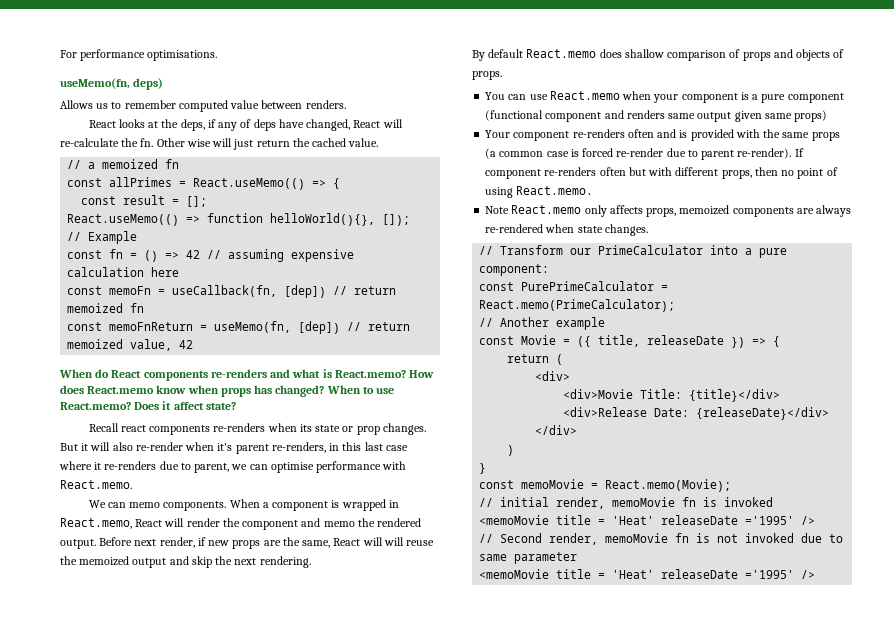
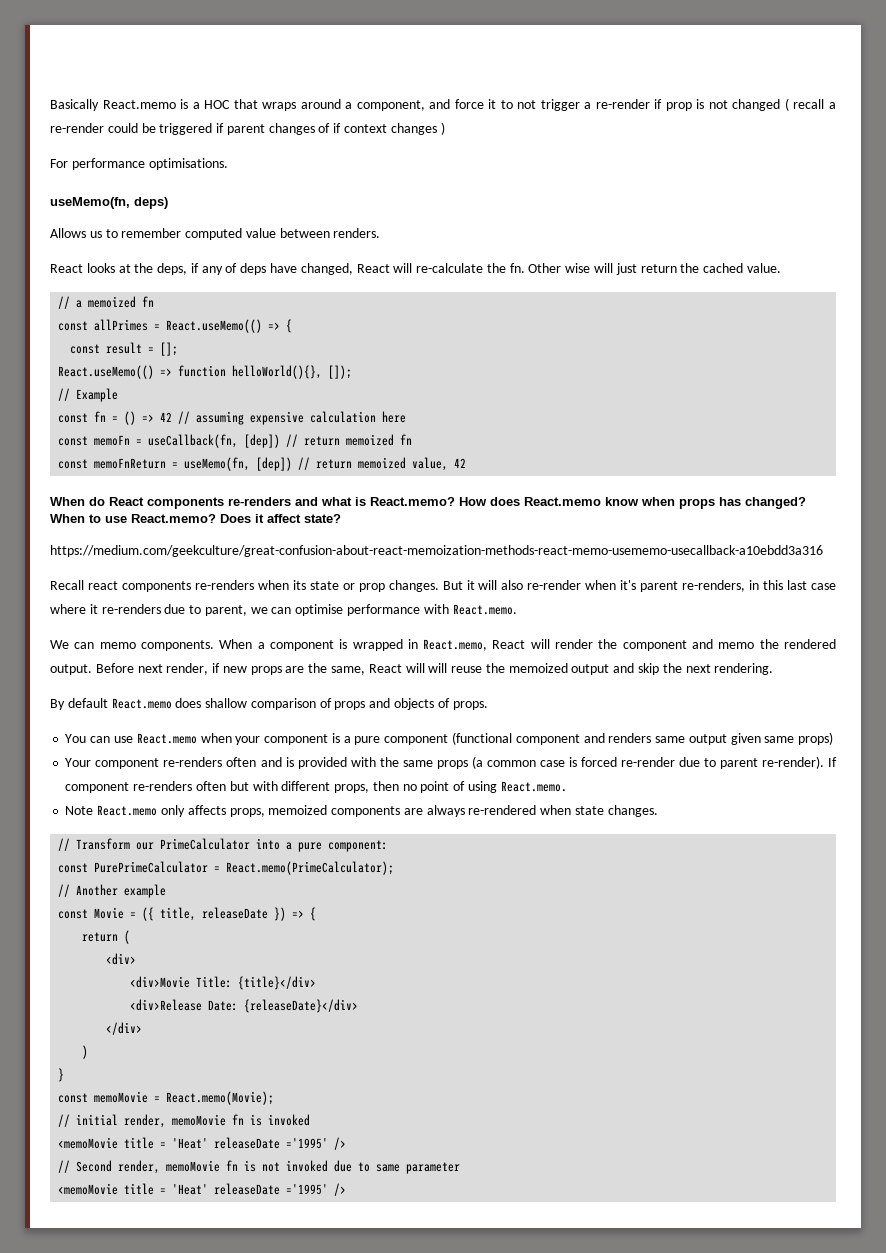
+ Basically React.memo is a HOC that wraps around a component, and force it to not trigger a re-render if prop is not changed ( recall a re-render could be triggered if parent changes of if context changes )
+ https://medium.com/geekculture/great-confusion-about-react-memoization-methods-react-memo-usememo-usecallback-a10ebdd3a316

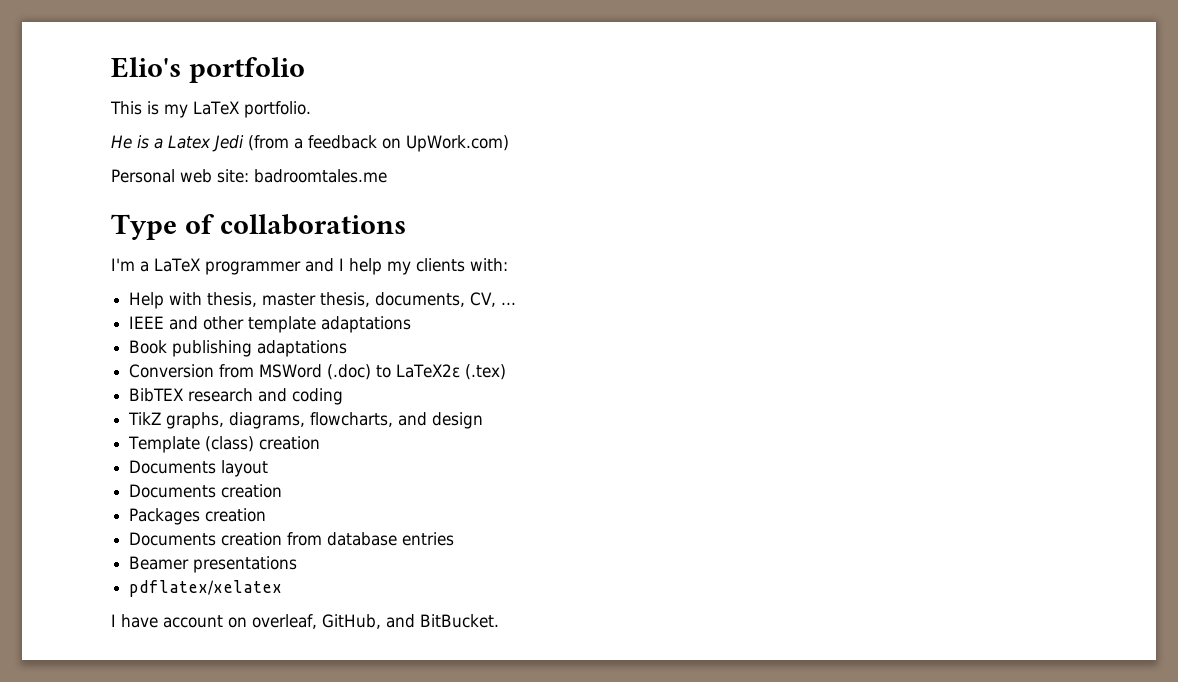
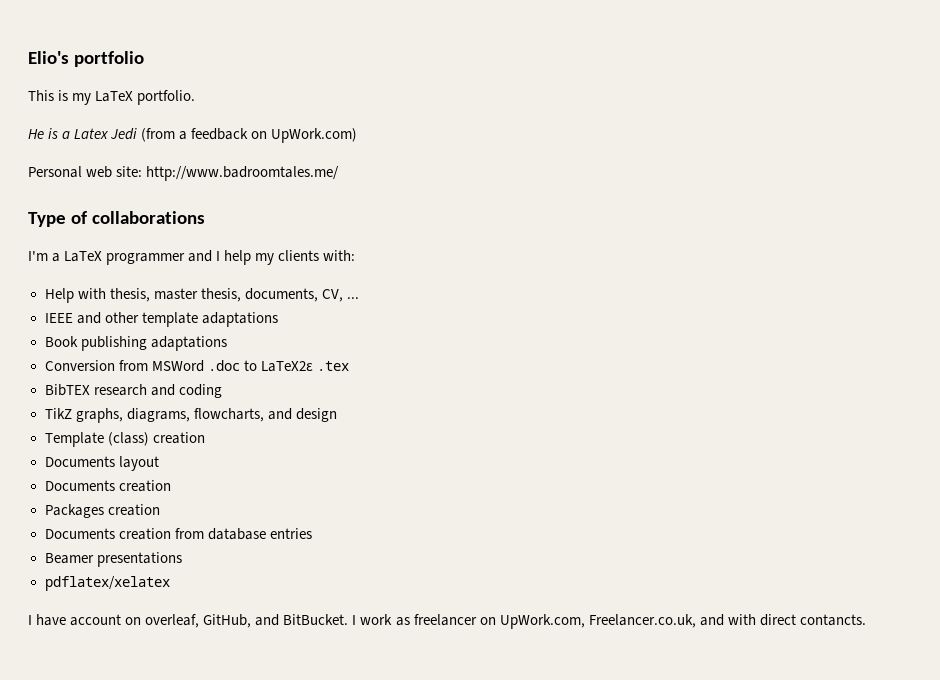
- Personal web site: badroomtales.me
+ Personal web site: http://www.badroomtales.me/
- Conversion from MSWord (.doc) to LaTeX2ε (.tex)
+ Conversion from MSWord .doc to LaTeX2ε .tex
+ I work as freelancer on UpWork.com, Freelancer.co.uk, and with direct contancts.

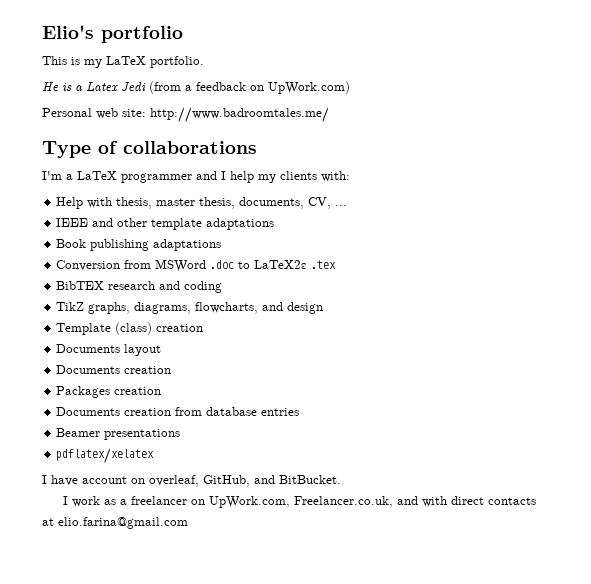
- I have account on overleaf, GitHub, and BitBucket. I work as freelancer on UpWork.com, Freelancer.co.uk, and with direct contancts.
+ I have account on overleaf, GitHub, and BitBucket.
+ I work as a freelancer on UpWork.com, Freelancer.co.uk, and with direct contacts at elio.farina@gmail.com

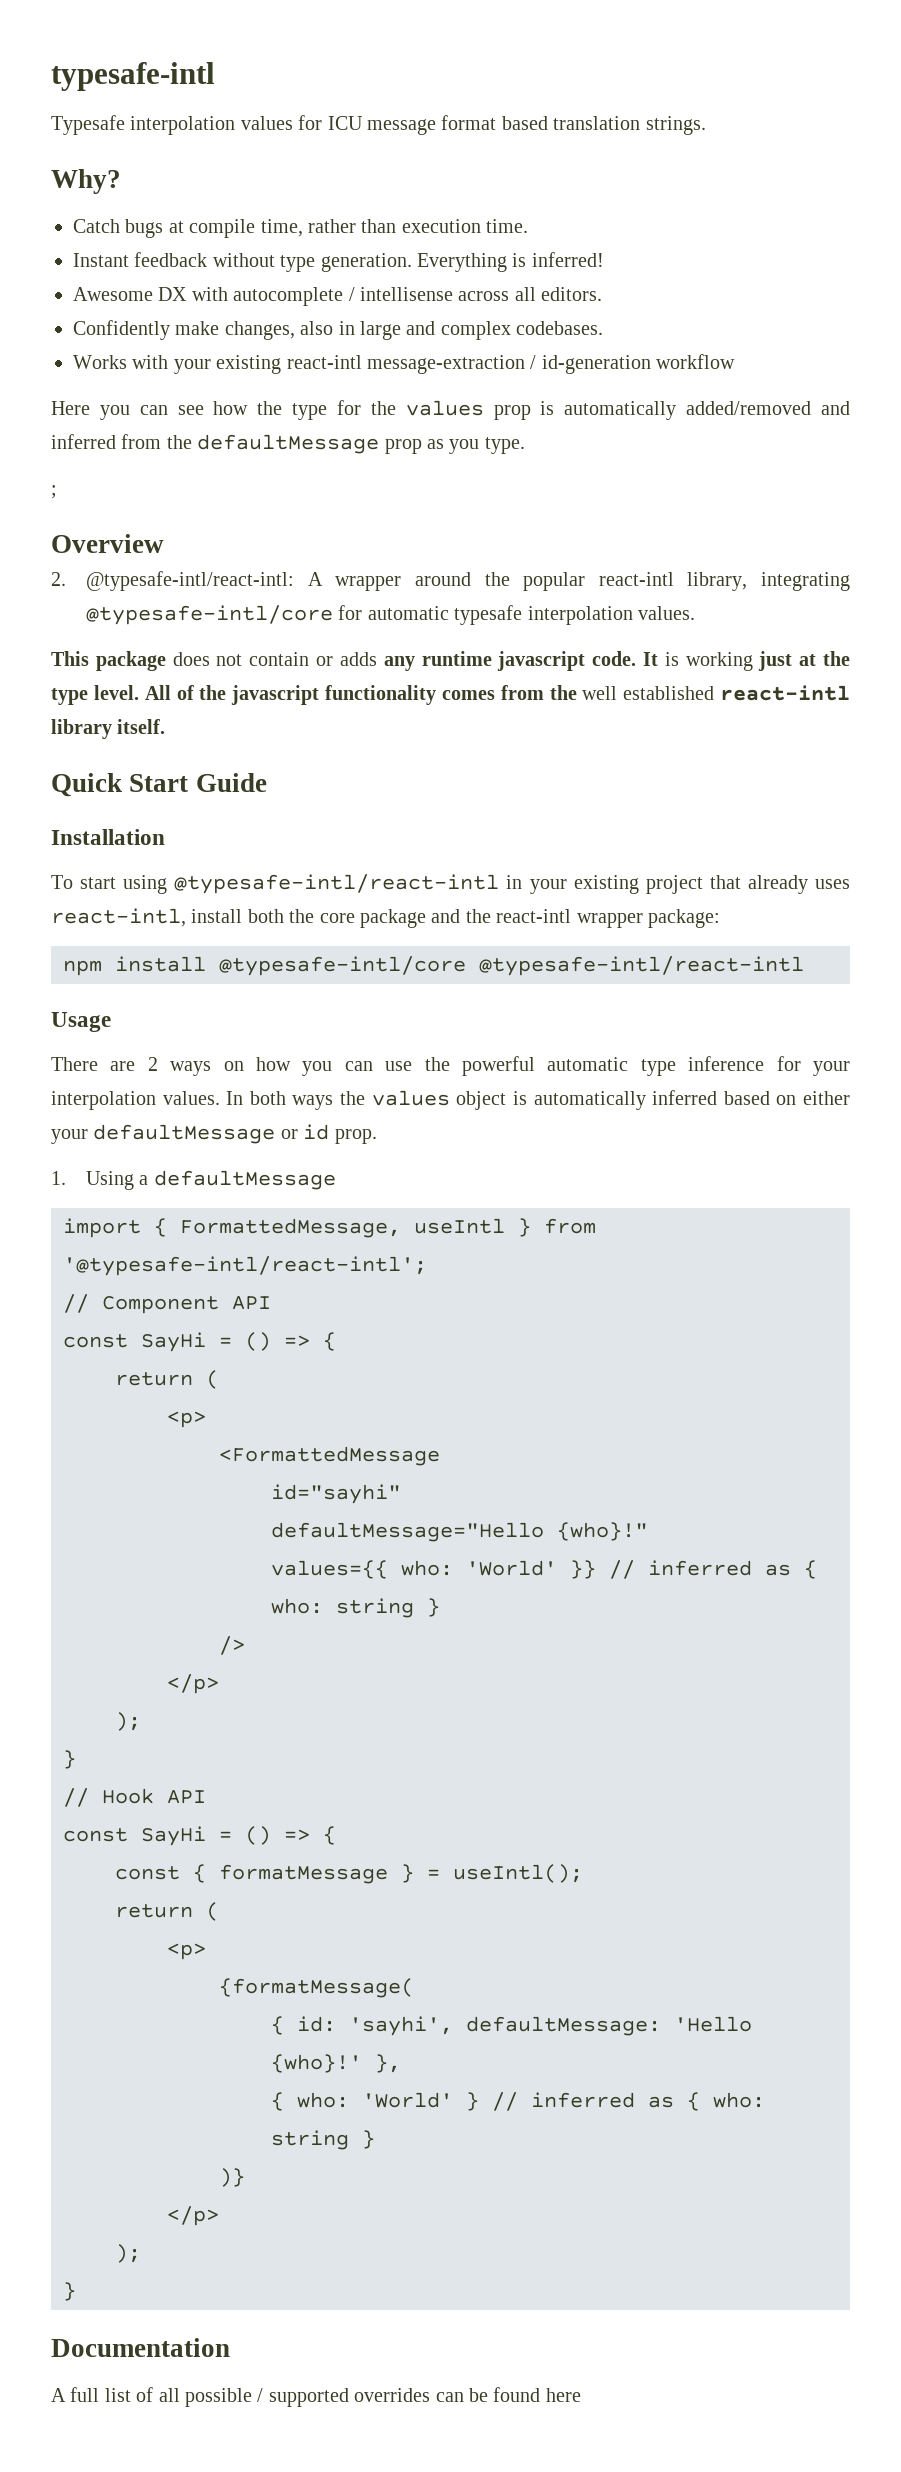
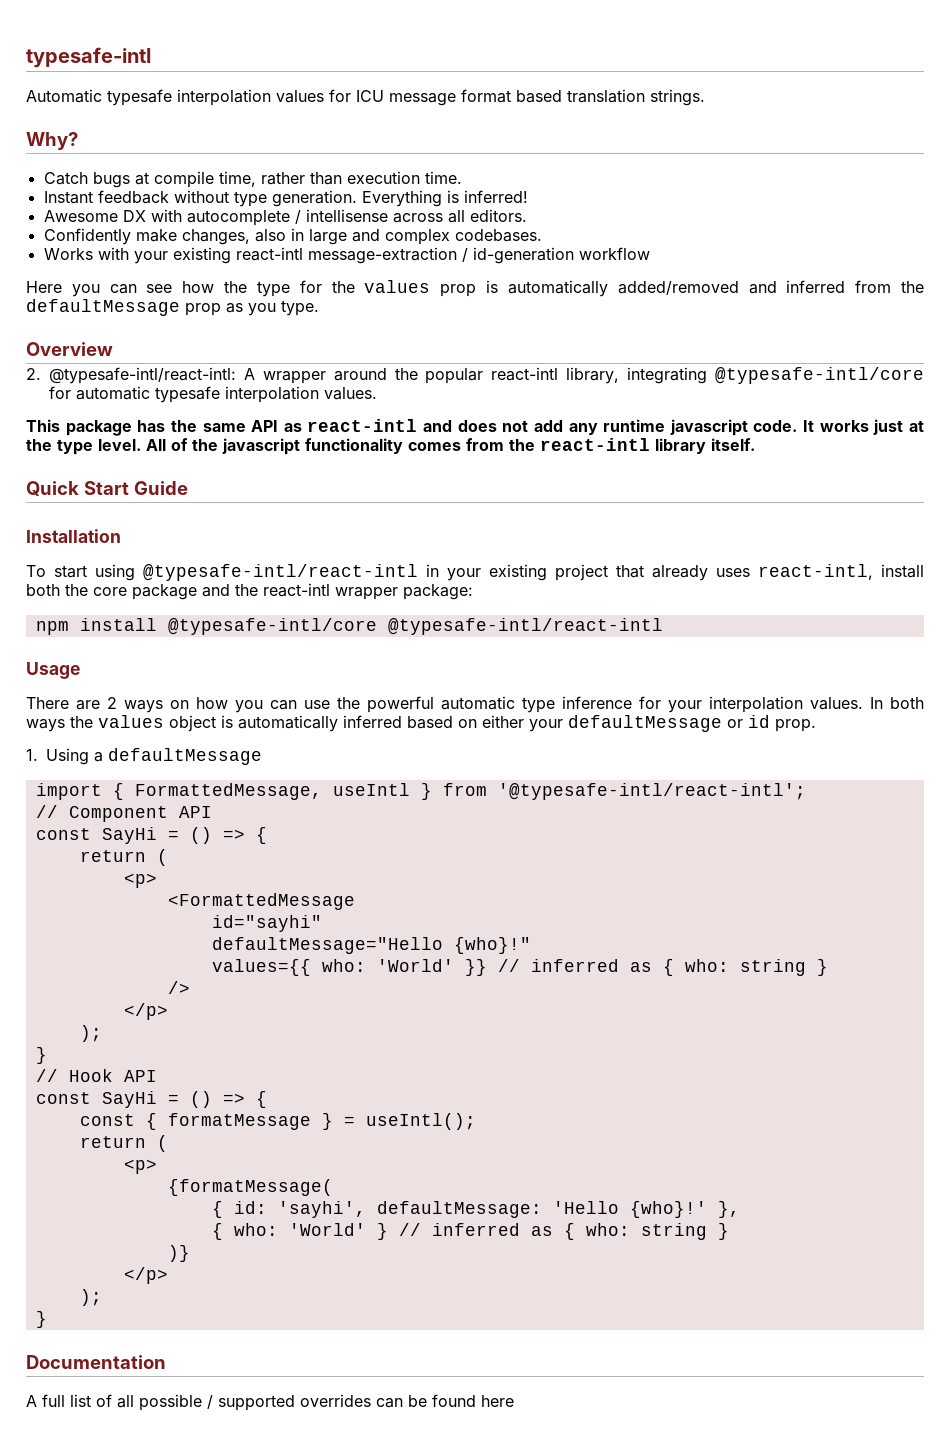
- Typesafe interpolation values for ICU message format based translation strings.
+ Automatic typesafe interpolation values for ICU message format based translation strings.
- ;
- This package does not contain or adds any runtime javascript code.
+ This package has the same API as react-intl and does not add any runtime javascript code.
- It is working just at the type level.
+ It works just at the type level.
- All of the javascript functionality comes from the well established react-intl library itself.
+ All of the javascript functionality comes from the react-intl library itself.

^^^^

EXERCISE:
The records above must be copied exactly, with no pictures carried over.

WRITTEN REPLY:
+ Basically React.memo is a HOC that wraps around a component, and force it to not trigger a re-render if prop is not changed ( recall a re-render could be triggered if parent changes of if context changes )
+ https://medium.com/geekculture/great-confusion-about-react-memoization-methods-react-memo-usememo-usecallback-a10ebdd3a316

- Personal web site: badroomtales.me
+ Personal web site: http://www.badroomtales.me/
- Conversion from MSWord (.doc) to LaTeX2ε (.tex)
+ Conversion from MSWord .doc to LaTeX2ε .tex
+ I work as freelancer on UpWork.com, Freelancer.co.uk, and with direct contancts.

- I have account on overleaf, GitHub, and BitBucket. I work as freelancer on UpWork.com, Freelancer.co.uk, and with direct contancts.
+ I have account on overleaf, GitHub, and BitBucket.
+ I work as a freelancer on UpWork.com, Freelancer.co.uk, and with direct contacts at elio.farina@gmail.com

- Typesafe interpolation values for ICU message format based translation strings.
+ Automatic typesafe interpolation values for ICU message format based translation strings.
- ;
- This package does not contain or adds any runtime javascript code.
+ This package has the same API as react-intl and does not add any runtime javascript code.
- It is working just at the type level.
+ It works just at the type level.
- All of the javascript functionality comes from the well established react-intl library itself.
+ All of the javascript functionality comes from the react-intl library itself.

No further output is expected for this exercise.